- **Description of the task**:
From the first line of the data down to the line bearing "(256, 410) none", output every line exactly and include no pictures.

- **Input**:
§
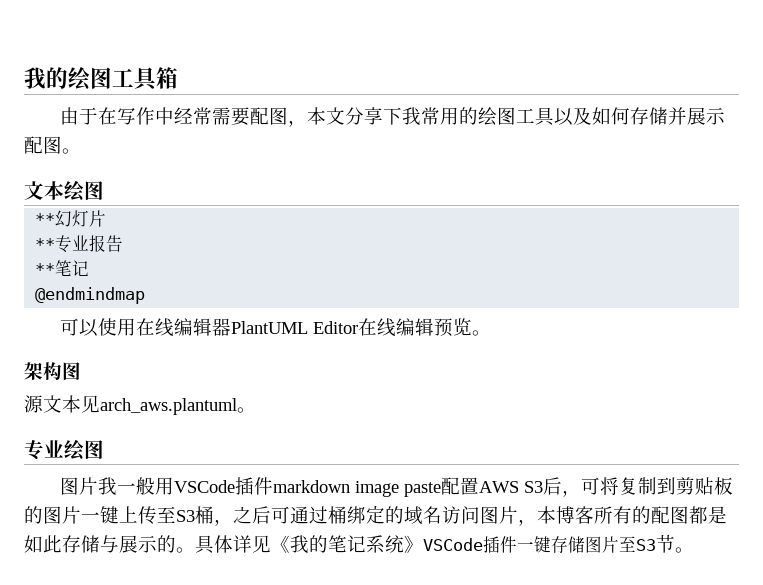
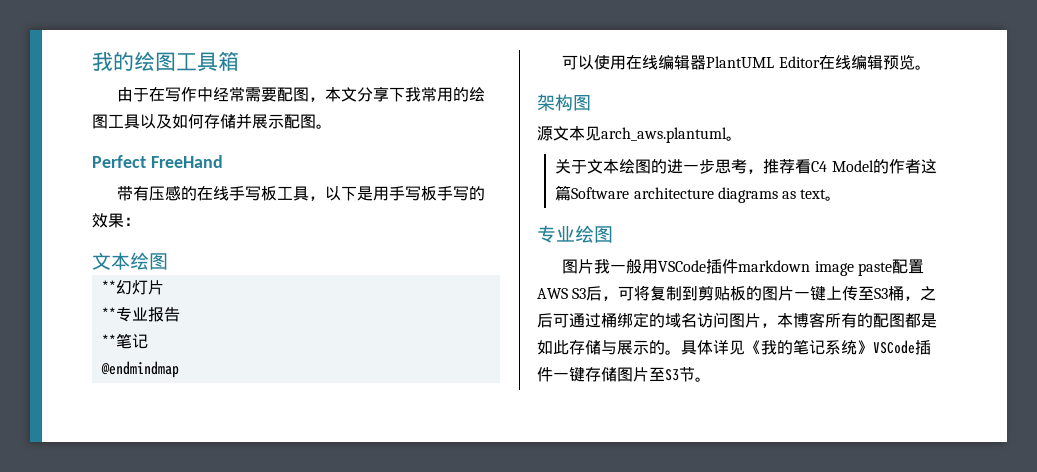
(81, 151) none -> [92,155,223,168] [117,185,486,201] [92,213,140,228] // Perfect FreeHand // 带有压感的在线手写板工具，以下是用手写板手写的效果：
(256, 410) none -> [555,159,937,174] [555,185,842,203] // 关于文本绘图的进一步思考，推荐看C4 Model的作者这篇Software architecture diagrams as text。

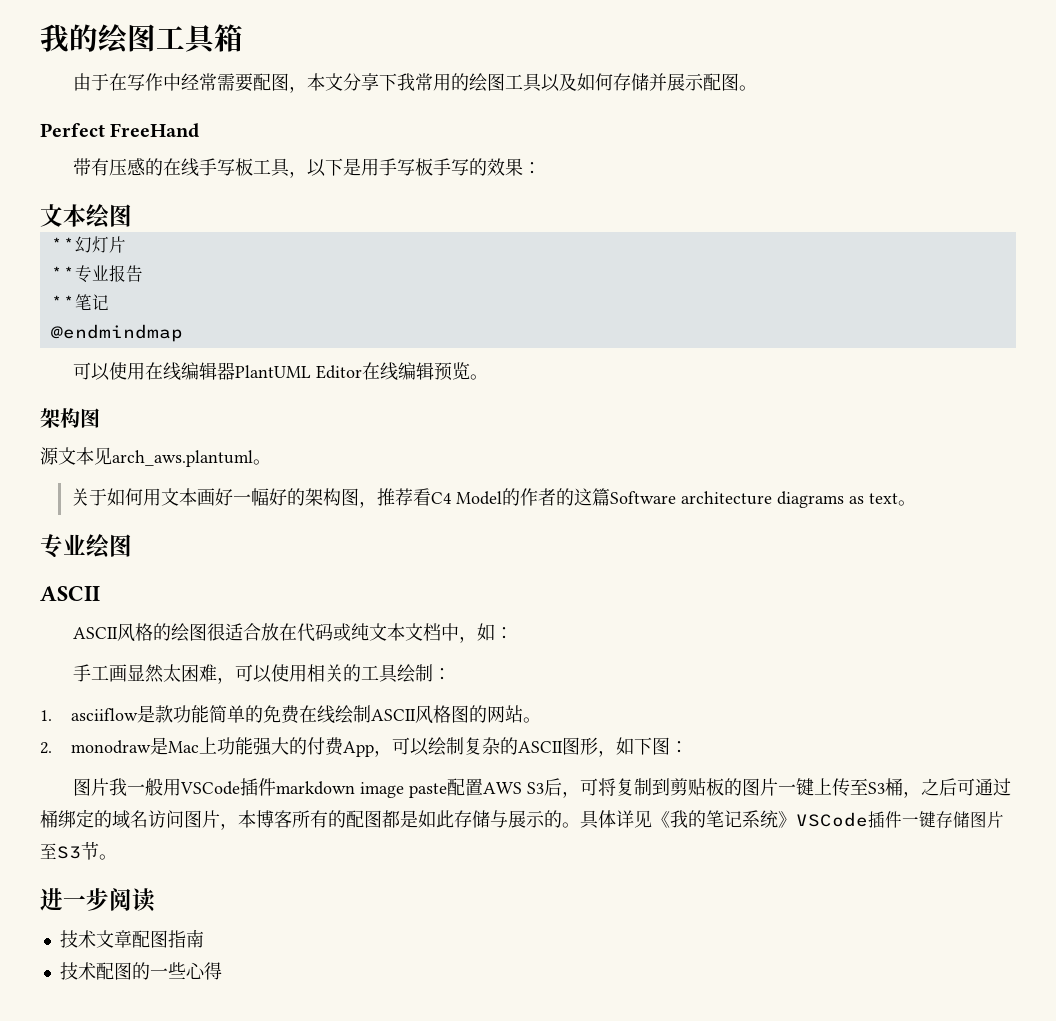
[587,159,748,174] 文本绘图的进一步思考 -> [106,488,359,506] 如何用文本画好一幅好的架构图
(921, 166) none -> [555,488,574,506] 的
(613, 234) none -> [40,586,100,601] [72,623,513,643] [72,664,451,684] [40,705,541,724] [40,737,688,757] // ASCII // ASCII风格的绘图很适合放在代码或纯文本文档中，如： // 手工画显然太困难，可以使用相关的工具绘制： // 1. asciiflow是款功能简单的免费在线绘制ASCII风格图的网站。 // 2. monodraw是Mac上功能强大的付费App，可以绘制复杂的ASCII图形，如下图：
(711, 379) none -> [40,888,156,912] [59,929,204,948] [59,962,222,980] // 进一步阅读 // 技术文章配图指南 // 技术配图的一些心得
§
- **Output below**:
(81, 151) none -> [92,155,223,168] [117,185,486,201] [92,213,140,228] // Perfect FreeHand // 带有压感的在线手写板工具，以下是用手写板手写的效果：
(256, 410) none -> [555,159,937,174] [555,185,842,203] // 关于文本绘图的进一步思考，推荐看C4 Model的作者这篇Software architecture diagrams as text。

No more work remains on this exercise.